Wyoming- big skies, big landscapes, and lots of sagebrush. While there are some things I don’t enjoy (mostly the heat), Wyoming is a pretty great state. I love watching pronghorn run across the sagebrush and dodging young calves as they scamper away from our car as we drive to our field sites. Even the afternoon thunderstorms add a certain excitement to the day.
Lander is a great town. With a population of 7,400 people, it’s big enough to have almost everything you could need- two grocery stores, one movie theater, a library, and gas stations galore. Plus, the mountains are only six miles away- what more could you ask for?
It’s been a month since I started work at the BLM. Over the past few weeks I have gone out with field crews monitoring prairie dogs and sage grouse, visited rare plant populations, met some of the other CBG interns at the workshop in Chicago, and identified lots and lots of plants.
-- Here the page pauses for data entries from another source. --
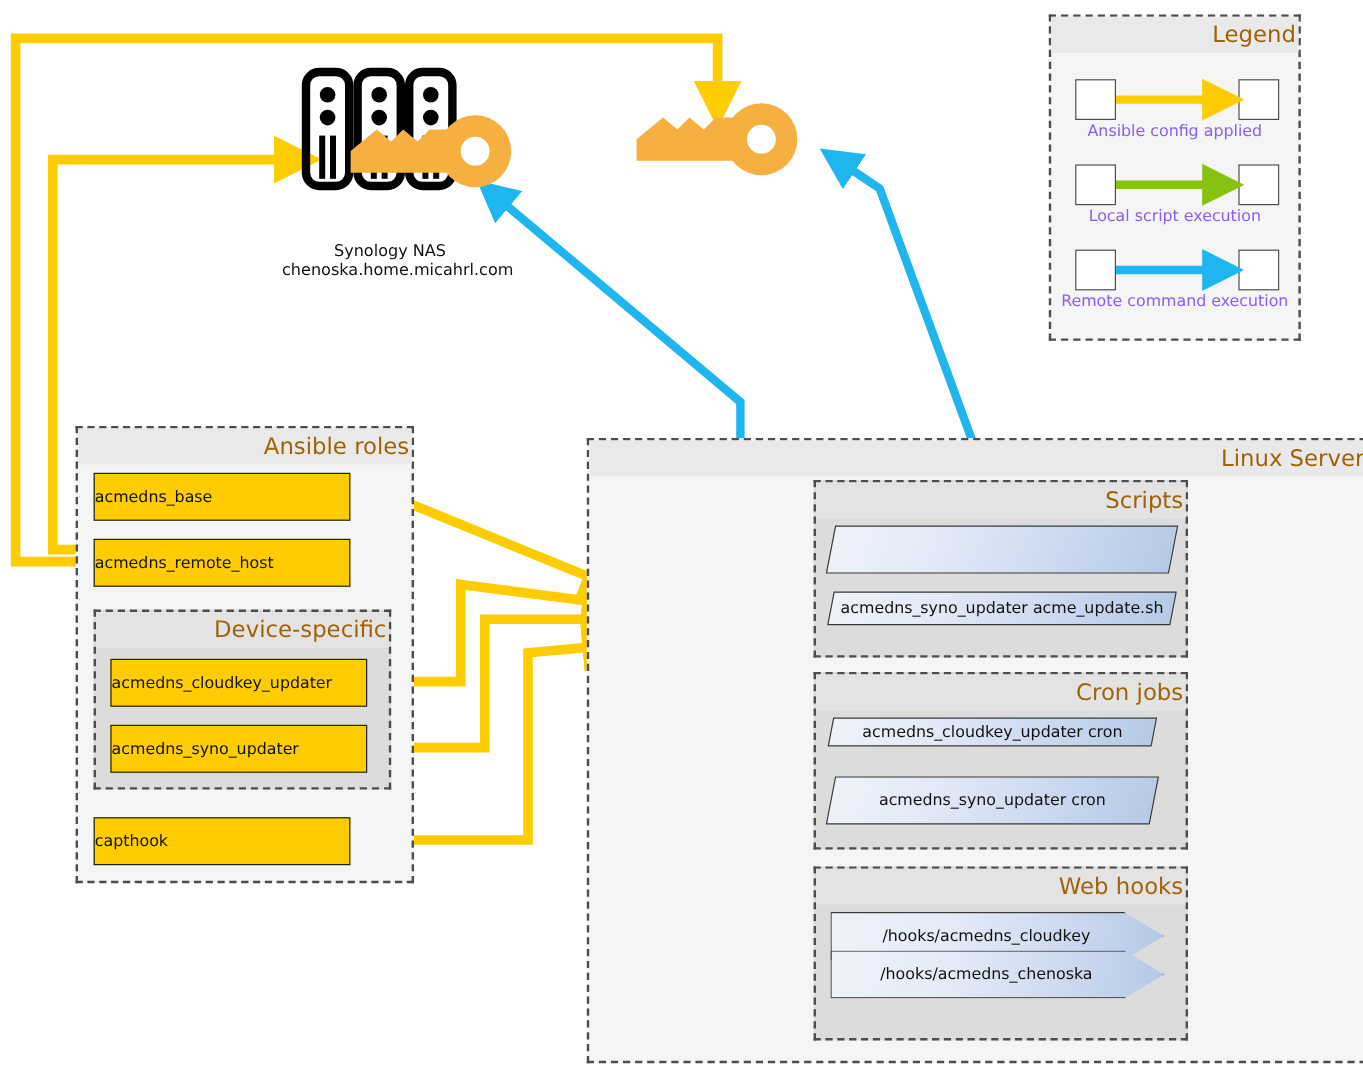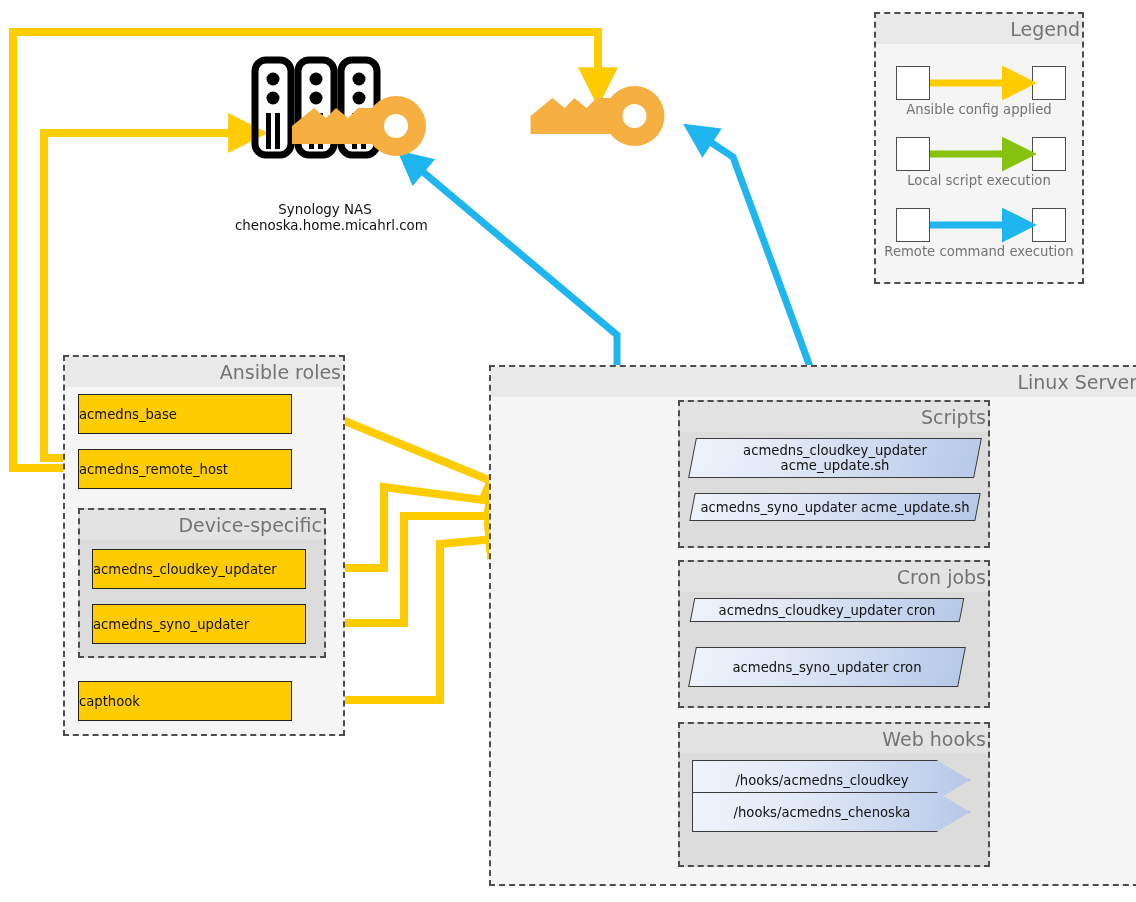--- a/index.html
+++ b/index.html
@@ -8,7 +8,7 @@
   #wires{position:absolute;left:0;top:0;width:1136px;height:902px;pointer-events:none;}
   .grp{position:absolute;border:2px dashed #4d4d4d;box-sizing:border-box;background:#f5f5f5;}
   .grp>.ttl{position:absolute;left:0;top:0;right:0;height:30px;background:#e9e9e9;
-            text-align:right;color:#737373;font-size:19px;line-height:30px;
+            text-align:right;color:#a16207;font-size:19px;line-height:30px;
             padding-right:2px;box-sizing:border-box;white-space:nowrap;overflow:hidden;}
   .grp.inner{background:#dcdcdc;}
   .grp.inner>.ttl{background:#e3e3e3;}

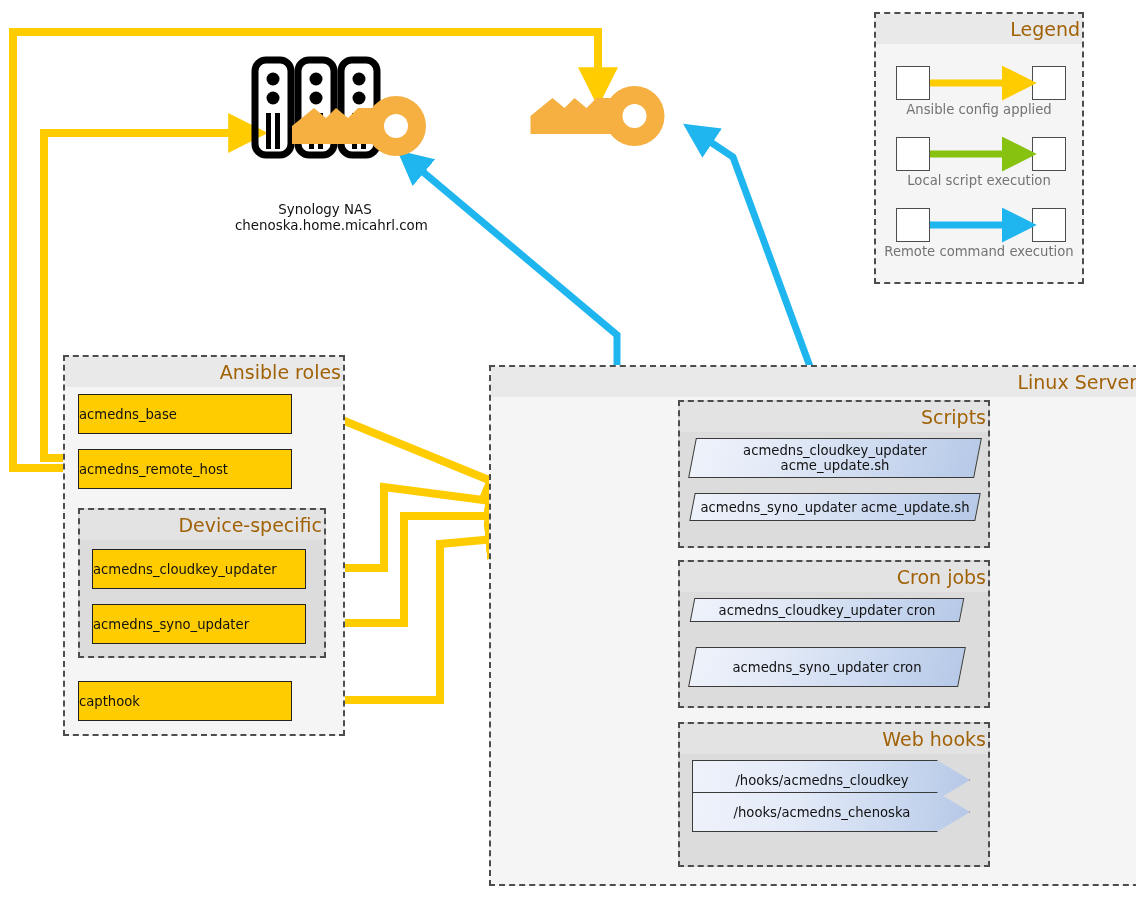--- a/index.html
+++ b/index.html
@@ -34,7 +34,7 @@
   .legend{position:absolute;}
   .lgbox{position:absolute;width:34px;height:34px;border:1.8px solid #4d4d4d;background:#fff;
          box-sizing:border-box;}
-  .lglbl{position:absolute;width:100%;text-align:center;font-size:13.2px;color:#737373;}
+  .lglbl{position:absolute;width:100%;text-align:center;font-size:13.2px;color:#8b5cf6;}
 </style>
 </head>
 <body>

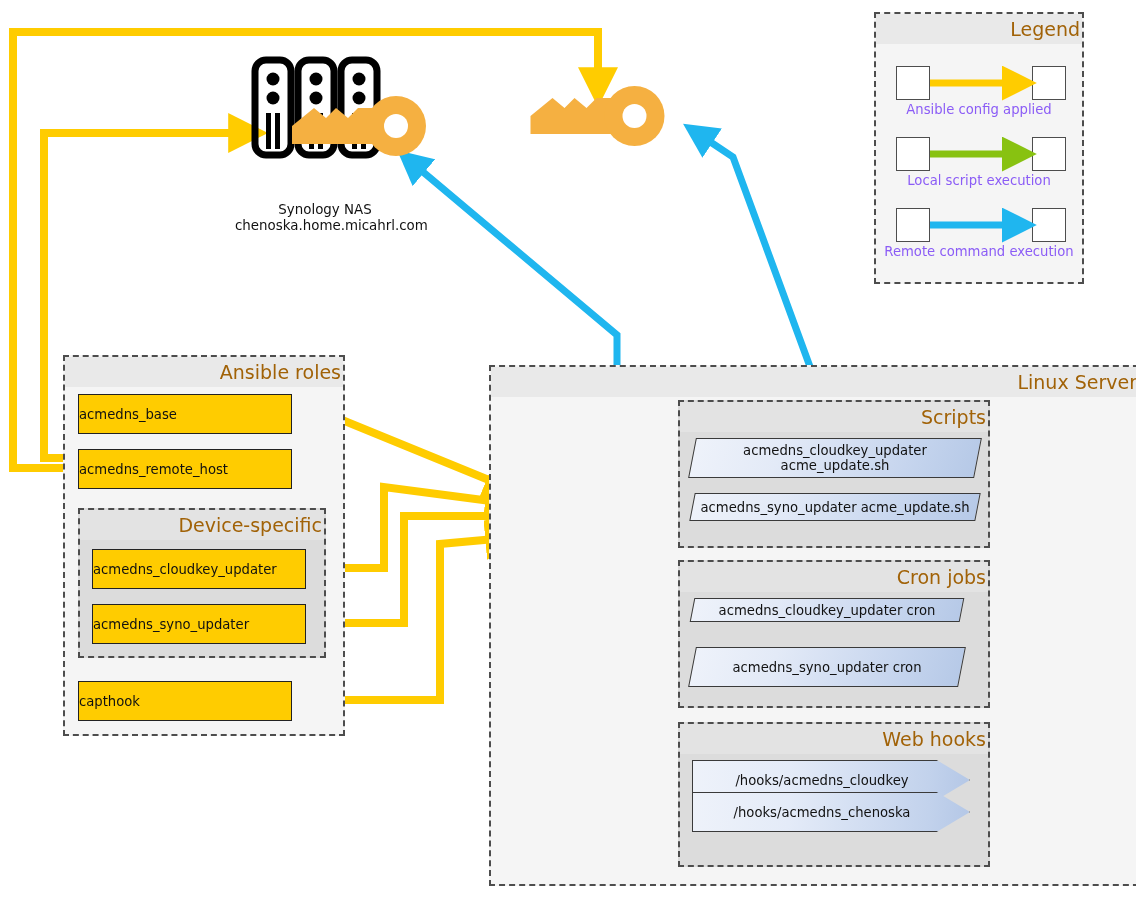--- a/index.html
+++ b/index.html
@@ -245,7 +245,6 @@
   </div>
   <div class="pgram" style="left:692px;top:438px;width:286px;height:40px;">
     <span class="sk"></span>
-    <span class="tx">acmedns_cloudkey_updater acme_update.sh</span>
   </div>
   <div class="pgram" style="left:692px;top:493px;width:286px;height:28px;">
     <span class="sk"></span>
One of my favorite days was during my first week of work. It was the day we visited the main population of Yermo xanthocephalus, a rare plant that is endemic to Wyoming and can only be found in the Lander Field Office. The plant was not discovered until 1991, when a botanist came across it while doing surveys for a proposed gas pipeline. Needless to say, the pipeline was laid elsewhere.
Last week, I had the opportunity to visit the second Yermo population with our field office’s botanist. She had received reports of strange activity in the area, so we went to investigate. When we got to the site, we thoroughly searched the areas that the plant was last seen in. One of the points no longer contained any plants, and another had only one. There were PVC pipes in the ground around the area, and new tracks near the population. On the bright side, the view from the area was incredible.
It was amazing to see such a rare plant and all of the effort that goes in to monitoring it. While I don’t think rare plant monitoring is in my future, it was interesting to learn about the process and politics of protecting plant populations. It is important work, and hopefully it will allow rare plants like the Yermo to exist long into the future.